▸ **Data**
◇ ◇ ◇ ◇ ◇
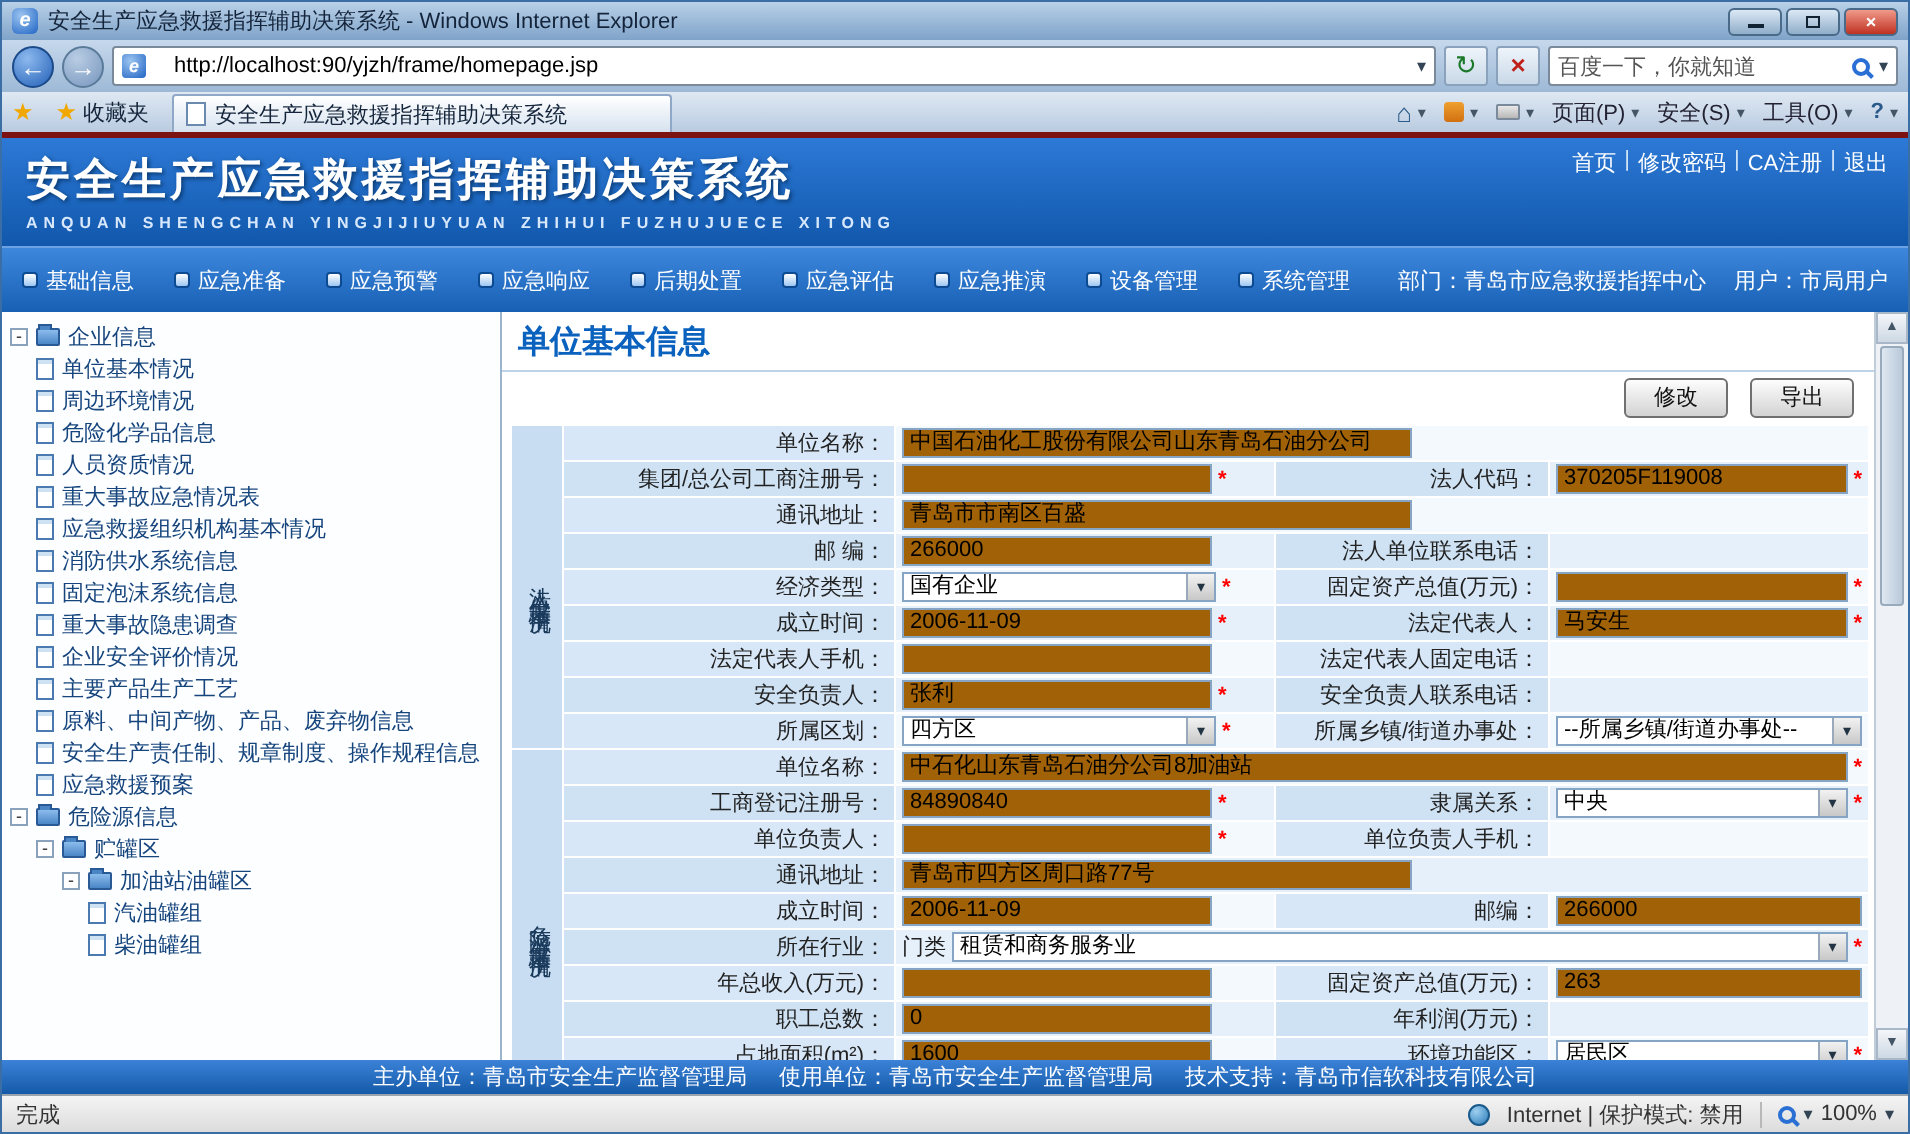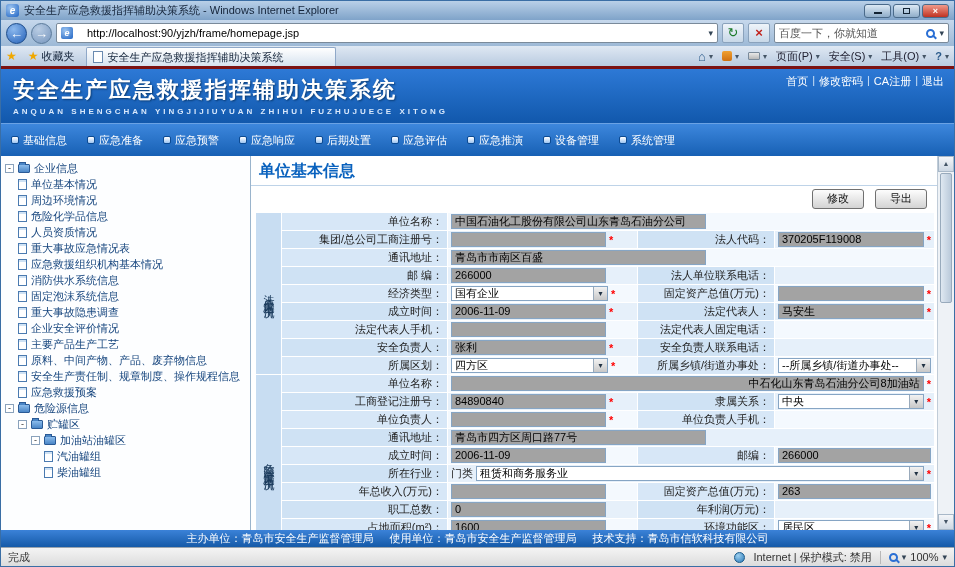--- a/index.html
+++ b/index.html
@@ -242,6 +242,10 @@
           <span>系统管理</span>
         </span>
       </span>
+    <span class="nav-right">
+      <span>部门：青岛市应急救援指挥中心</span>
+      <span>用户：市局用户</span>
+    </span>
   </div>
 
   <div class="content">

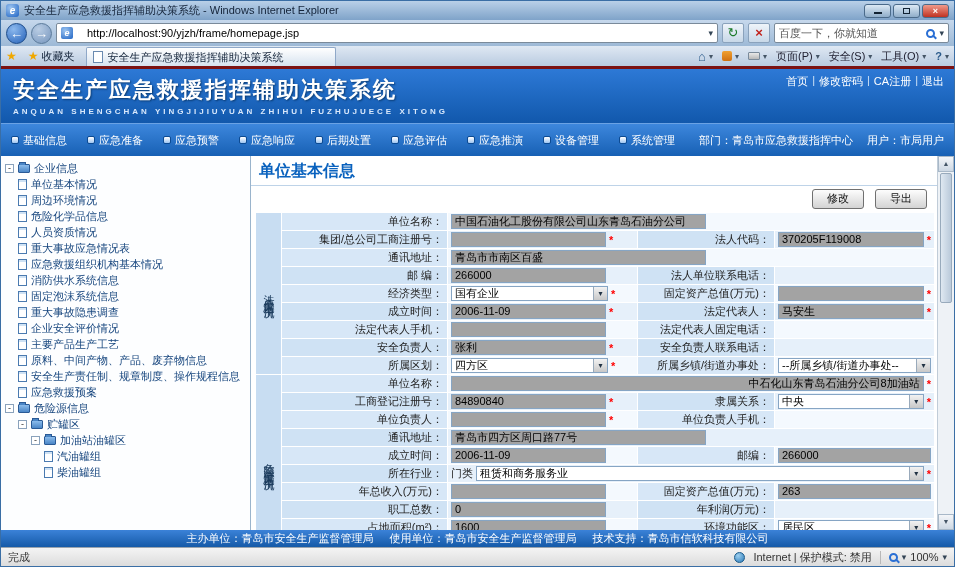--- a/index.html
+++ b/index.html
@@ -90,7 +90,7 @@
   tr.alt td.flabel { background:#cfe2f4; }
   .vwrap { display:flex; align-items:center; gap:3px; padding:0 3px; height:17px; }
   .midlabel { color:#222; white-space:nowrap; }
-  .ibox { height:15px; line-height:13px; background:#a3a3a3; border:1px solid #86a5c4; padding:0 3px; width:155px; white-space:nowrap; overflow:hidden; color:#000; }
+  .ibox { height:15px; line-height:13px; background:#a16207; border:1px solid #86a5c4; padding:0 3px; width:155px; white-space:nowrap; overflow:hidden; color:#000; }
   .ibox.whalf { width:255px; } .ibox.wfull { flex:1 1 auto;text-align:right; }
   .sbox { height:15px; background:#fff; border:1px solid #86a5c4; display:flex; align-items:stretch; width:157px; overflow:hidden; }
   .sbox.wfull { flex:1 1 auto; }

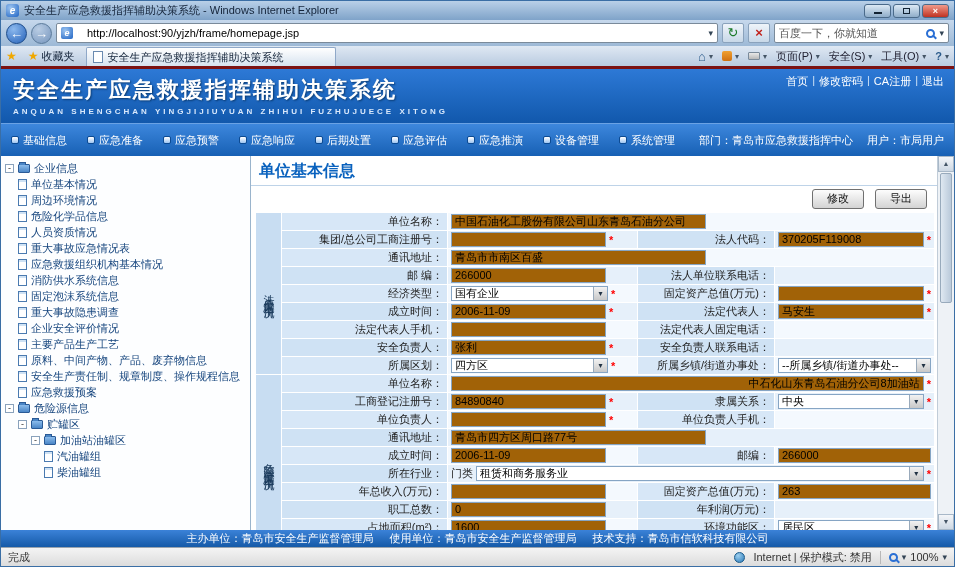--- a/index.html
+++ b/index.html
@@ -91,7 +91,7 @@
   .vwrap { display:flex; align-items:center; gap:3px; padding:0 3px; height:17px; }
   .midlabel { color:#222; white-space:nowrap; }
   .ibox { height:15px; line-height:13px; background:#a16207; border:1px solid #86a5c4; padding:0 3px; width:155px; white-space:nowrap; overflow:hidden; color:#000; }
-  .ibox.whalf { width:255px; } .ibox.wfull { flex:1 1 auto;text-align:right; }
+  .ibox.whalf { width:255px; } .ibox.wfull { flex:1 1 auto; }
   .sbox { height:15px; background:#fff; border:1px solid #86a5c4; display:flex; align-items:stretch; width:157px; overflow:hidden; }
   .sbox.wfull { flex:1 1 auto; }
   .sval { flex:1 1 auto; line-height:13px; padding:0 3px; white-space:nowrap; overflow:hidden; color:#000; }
◇ ◇ ◇ ◇ ◇
▸ **What the task asks**
Return all lines of the material that have "text" in them.

▸ **Solution to the exercise**
   .ibox.whalf { width:255px; } .ibox.wfull { flex:1 1 auto;text-align:right; }
-  .ibox.whalf { width:255px; } .ibox.wfull { flex:1 1 auto;text-align:right; }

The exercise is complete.